Trade court - Defining when seizure occurs for jurisdictional purposes 

May 21:  The U.S. Court of International Trade today issued a decision in a case concerning definitions of terms “the merchandise has been presented for customs examination,” in 19 U.S.C. § 1499(c)(5) and “presentation of merchandise for Customs examination,” in 19 C.F.R. § 151.16(b) and defining when does a seizure occur for purposes of invoking the court’s jurisdiction. Blink Design Inc. v. United States, Slip op. 14-56 (CIT May 21, 2014)

Read the trade court’s opinion [PDF 533 KB]


The importer in November 2013 attempted to import wearing apparel into the United States under cover of eight consumption entries. On examining the entries, U.S. Customs and Border Protection (CBP) inspectors determined that the quantities of garments in the containers for each of the eight entries exceeded those reported on the accompanying commercial invoices and packing lists. While the overage varied somewhat for each entry, the actual quantity attempted to be entered generally was more than double the declared quantity.

CBP subsequently detained the entries. The importer then directed the exporter of the merchandise to prepare and forward to it corrected invoices. Upon receiving the corrected invoices, the importer attempted to file Port of Entry Amendments (PEAs) and asked CBP to release the merchandise. The importer tendered the requisite additional estimated duties based on the quantities and values in the PEAs, and filed prior disclosures with CBP, indicating that incorrect values and quantities had been reported on the entries. CBP, however, did not release the merchandise and returned the PEAs.

A contested number of the entries were deemed excluded from entry, on various dates in December 2013 and January 2014. The importer filed a protest with CBP to challenge the deemed exclusions. CBP then seized the entries between December 6, 2013, and January 2, 2014, and issued notices of seizure between December 20, 2013, and January 16, 2014. The seizure notices stated that the declared quantities in the seized entries “were used to facilitate the importation of the wearing apparel . . . that was attempted to be clandestinely introduced” into the country (i.e., the undeclared quantities)….”

In January 2014, the importer filed suit in the trade court to contest CBP’s denial of its protest, invoking 28 U.S.C. § 1581(a) as the basis for the court’s subject matter jurisdiction. The government moved to dismiss, among other reasons, for lack of subject matter jurisdiction.

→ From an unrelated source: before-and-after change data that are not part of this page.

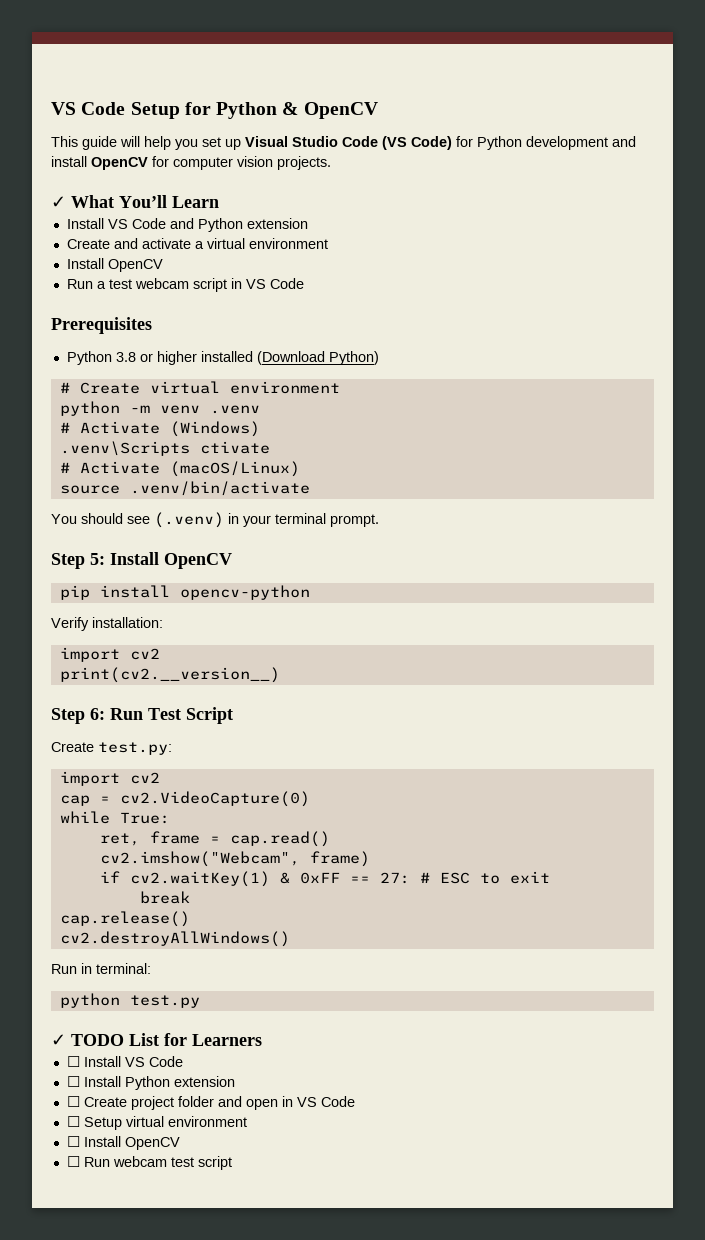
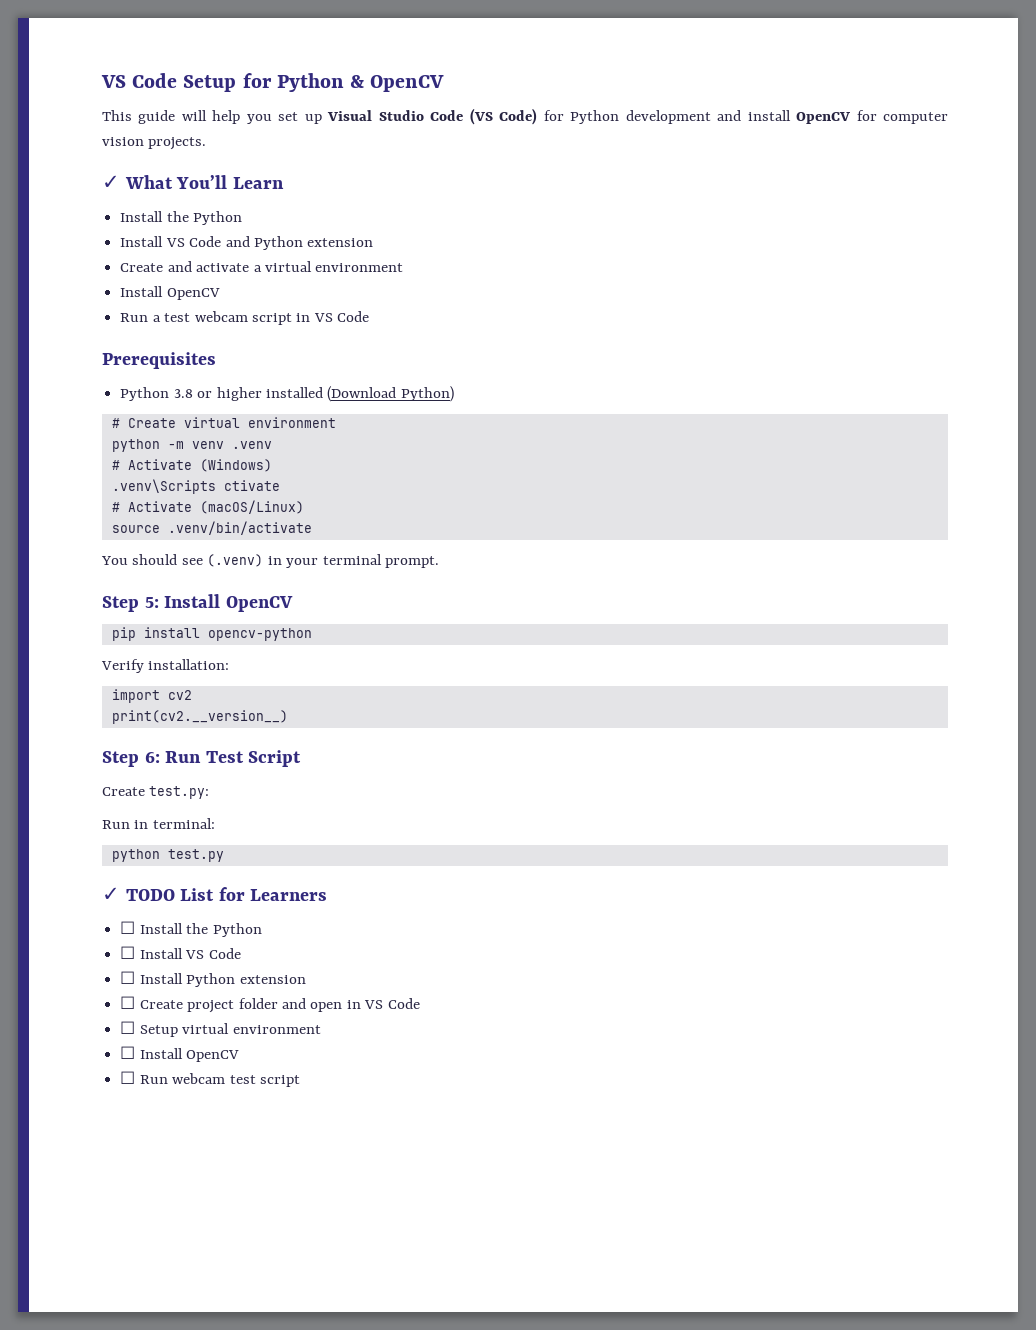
  ✓ What You’ll Learn
+ Install the Python
  Create test.py:
- import cv2
- cap = cv2.VideoCapture(0)
- while True:
- ret, frame = cap.read()
- cv2.imshow("Webcam", frame)
- if cv2.waitKey(1) & 0xFF == 27: # ESC to exit
- break
- cap.release()
- cv2.destroyAllWindows()
+ ☐ Install the Python

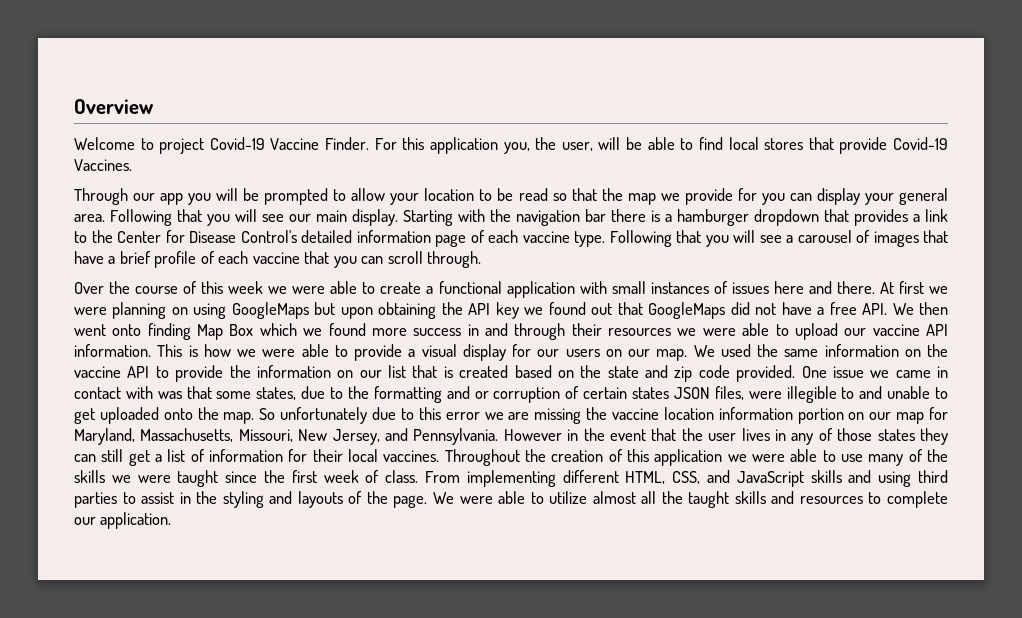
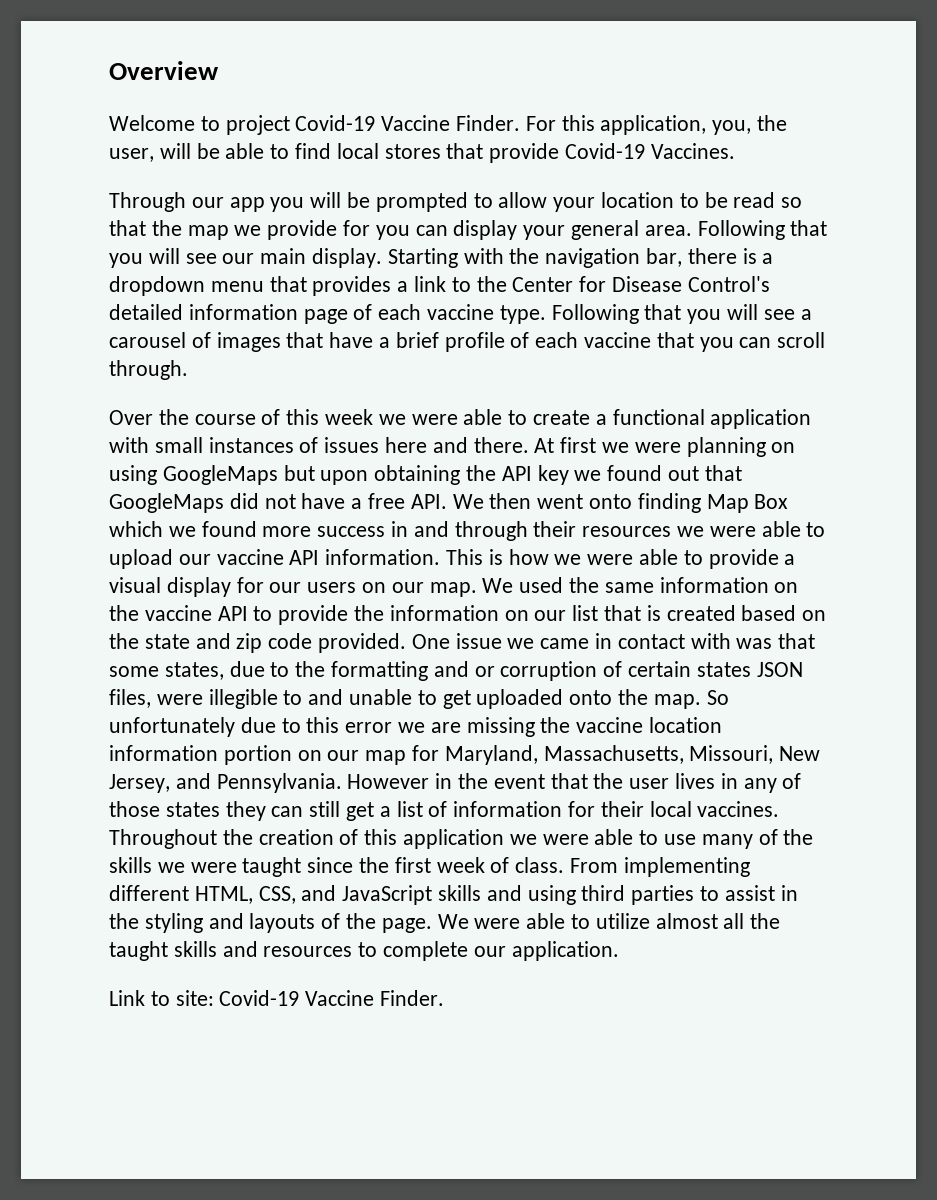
- For this application you, the user, will be able to find local stores that provide Covid-19 Vaccines.
+ For this application, you, the user, will be able to find local stores that provide Covid-19 Vaccines.
- Starting with the navigation bar there is a hamburger dropdown that provides a link to the Center for Disease Control's detailed information page of each vaccine type.
+ Starting with the navigation bar, there is a dropdown menu that provides a link to the Center for Disease Control's detailed information page of each vaccine type.
+ Link to site: Covid-19 Vaccine Finder.

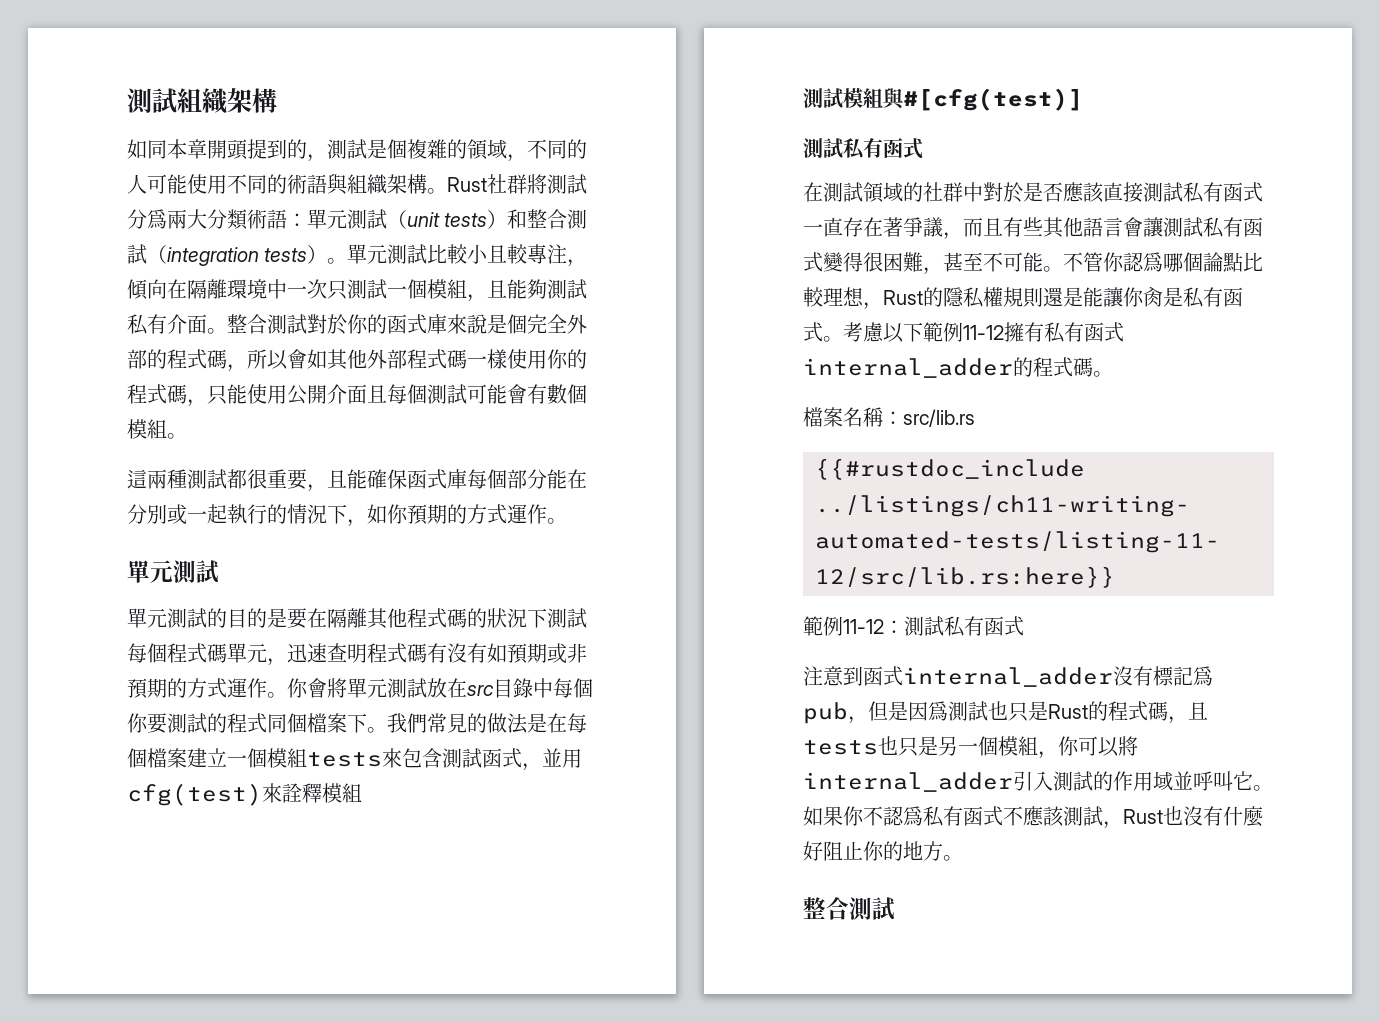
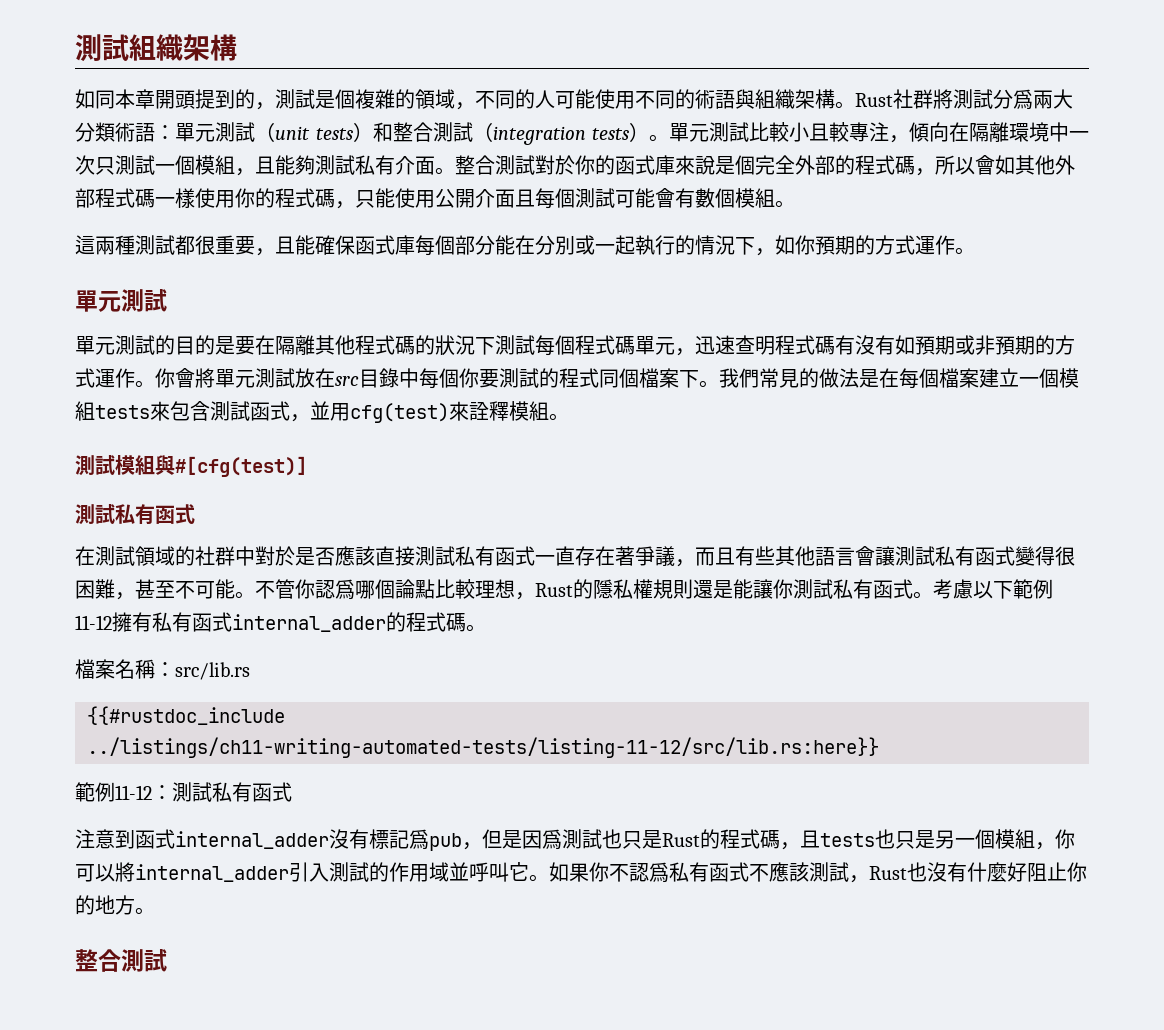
- 我們常見的做法是在每個檔案建立一個模組tests來包含測試函式，並用cfg(test)來詮釋模組
+ 我們常見的做法是在每個檔案建立一個模組tests來包含測試函式，並用cfg(test)來詮釋模組。
- 不管你認爲哪個論點比較理想，Rust的隱私權規則還是能讓你肏是私有函式。
+ 不管你認爲哪個論點比較理想，Rust的隱私權規則還是能讓你測試私有函式。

The trade court concluded that only it could provide judicial relief to the importer from the denial of the protest, but that only a federal district court could provide judicial relief to the importer from the seizure of the merchandise. Because the trade court found that this case was, at basis, a seizure case, it was in the sound interest of judicial economy to stay this proceeding, pending the importer’s selection of remedies for the seizure notices.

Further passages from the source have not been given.